### WHAT IS REQUIRED
Pull each line holding "conn" out of the entries below.

[Front-end code edit data]
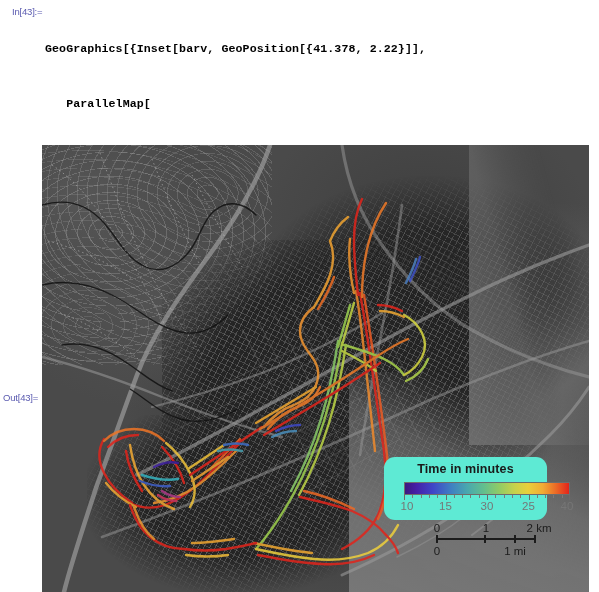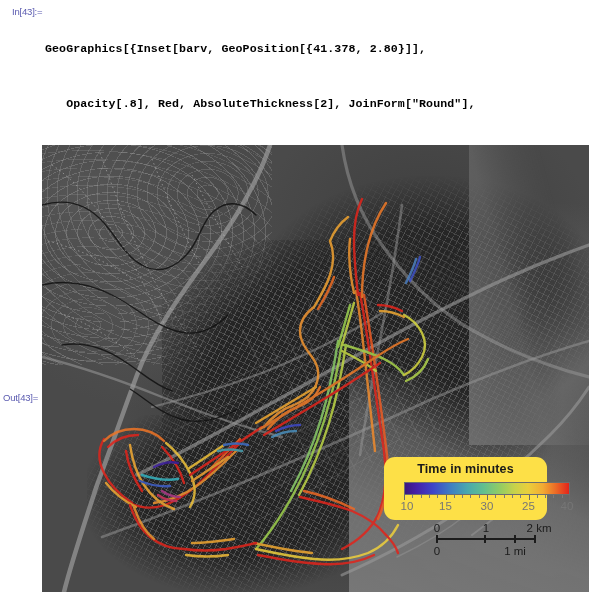--- a/index.html
+++ b/index.html
@@ -280,7 +280,7 @@
   <div class="input-cell">
     <div class="cell-label in-label">In[43]:=</div>
     <div class="code">
-      <span class="ln">GeoGraphics[{Inset[barv, GeoPosition[{41.378, 2.80}]],</span>
+      <span class="ln">GeoGraphics[{Inset[barv, GeoPosition[{41.378, 2.22}]],</span>
       <span class="ln">   Opacity[.8], Red, AbsoluteThickness[2], JoinForm["Round"],</span>
       <span class="ln">   ParallelMap[</span>
       <span class="ln">     {scnds = (#["Elevation"]["LastTime"] - #["Elevation"]["FirstTime"]);</span>

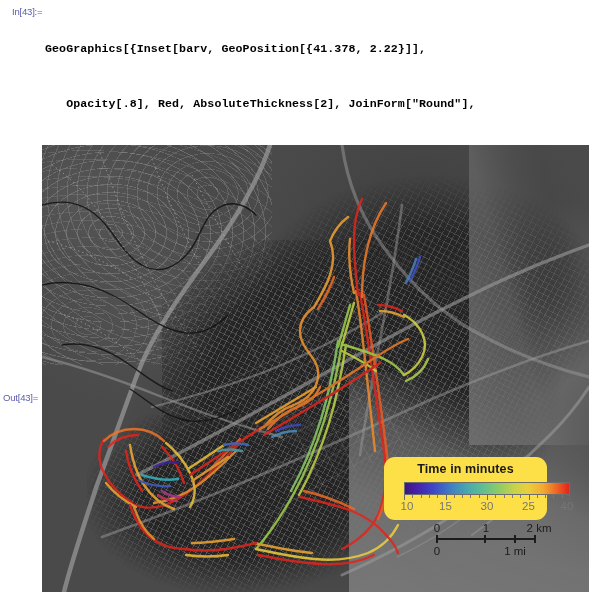--- a/index.html
+++ b/index.html
@@ -281,7 +281,6 @@
     <div class="cell-label in-label">In[43]:=</div>
     <div class="code">
       <span class="ln">GeoGraphics[{Inset[barv, GeoPosition[{41.378, 2.22}]],</span>
-      <span class="ln">   Opacity[.8], Red, AbsoluteThickness[2], JoinForm["Round"],</span>
       <span class="ln">   ParallelMap[</span>
       <span class="ln">     {scnds = (#["Elevation"]["LastTime"] - #["Elevation"]["FirstTime"]);</span>
       <span class="ln">       ColorData["Rainbow"][ (scnds / 60. - 10) / 20],</span>

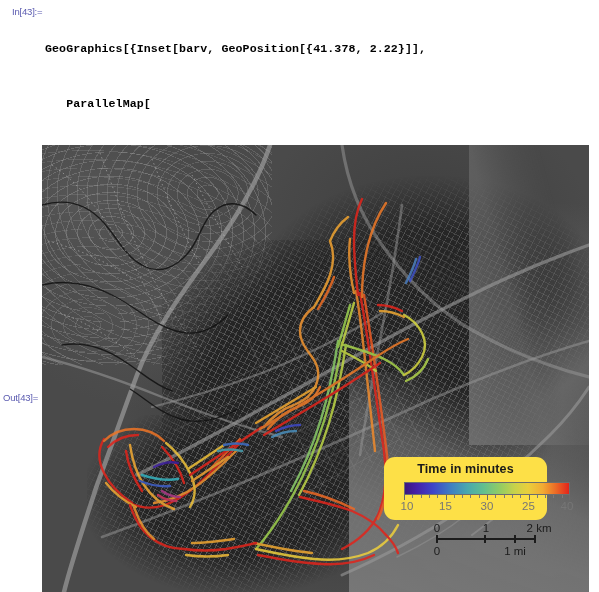--- a/index.html
+++ b/index.html
@@ -170,7 +170,7 @@
     top: 312px;
     width: 163px;
     height: 63px;
-    background: #fde047;
+    background: #5eead4;
     border-radius: 11px;
     box-sizing: border-box;
   }

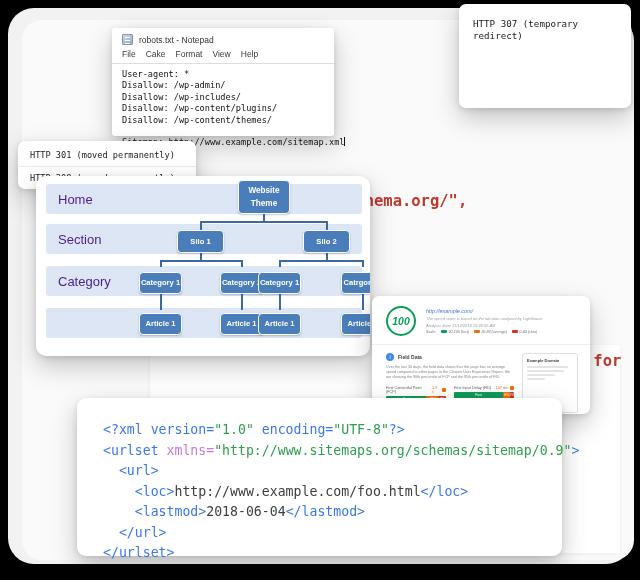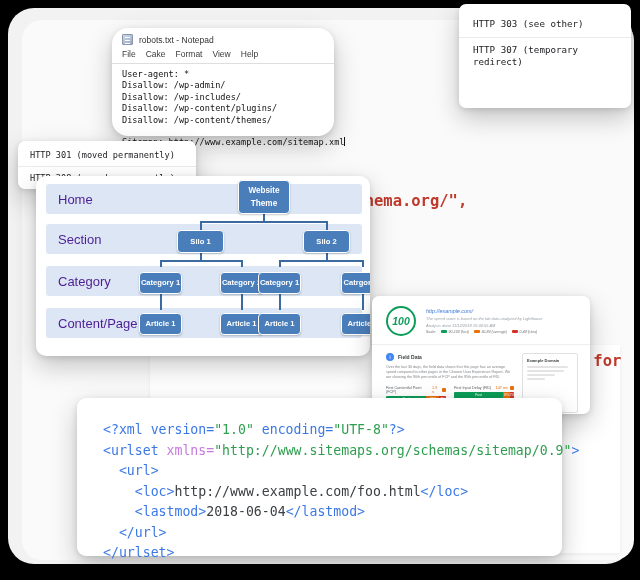--- a/index.html
+++ b/index.html
@@ -390,7 +390,6 @@
   </div>
 
   <div class="card shadow-soft" id="http-3xx">
-    <div class="http-row">HTTP 303 (see other)</div>
     <div class="http-row">HTTP 307 (temporary
 redirect)</div>
   </div>

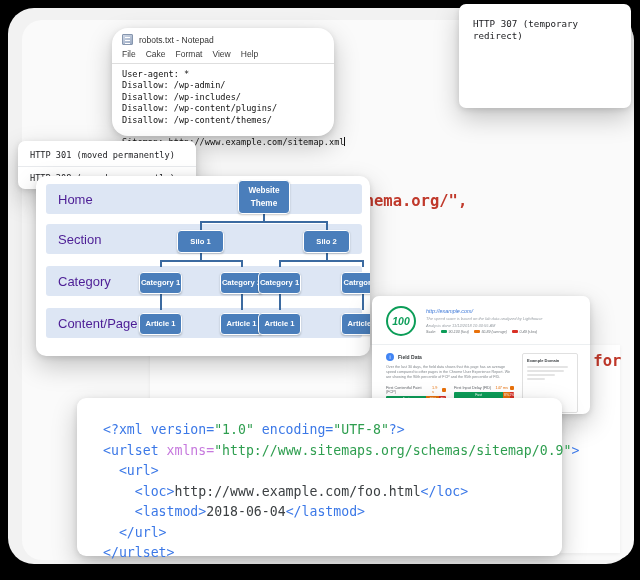--- a/index.html
+++ b/index.html
@@ -119,7 +119,7 @@
   #notepad {
     left: 112px; top: 28px;
     width: 222px; height: 108px;
-    border-radius: 16px;
+    border-radius: 3px;
     padding: 0;
   }
   .np-title {

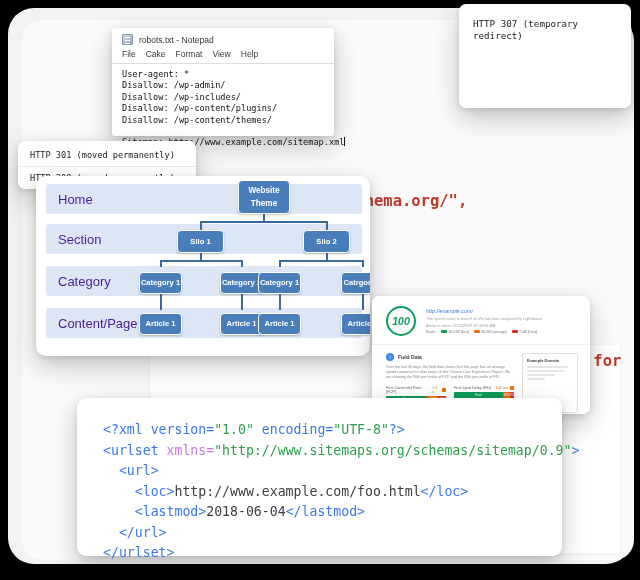--- a/index.html
+++ b/index.html
@@ -410,7 +410,6 @@
       <div class="silo-rowlabel" style="top:8px">Home</div>
       <div class="silo-rowlabel" style="top:48px">Section</div>
       <div class="silo-rowlabel" style="top:90px">Category</div>
-      <div class="silo-rowlabel" style="top:132px">Content/Page</div>
 
       <div class="conn" style="left:227px; top:38px; width:1.6px; height:8px;"></div>
       <div class="conn" style="left:164px; top:45px; width:127px; height:1.6px;"></div>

### ANSWER TO THE PROBLEM
       <div class="conn" style="left:227px; top:38px; width:1.6px; height:8px;"></div>
       <div class="conn" style="left:164px; top:45px; width:127px; height:1.6px;"></div>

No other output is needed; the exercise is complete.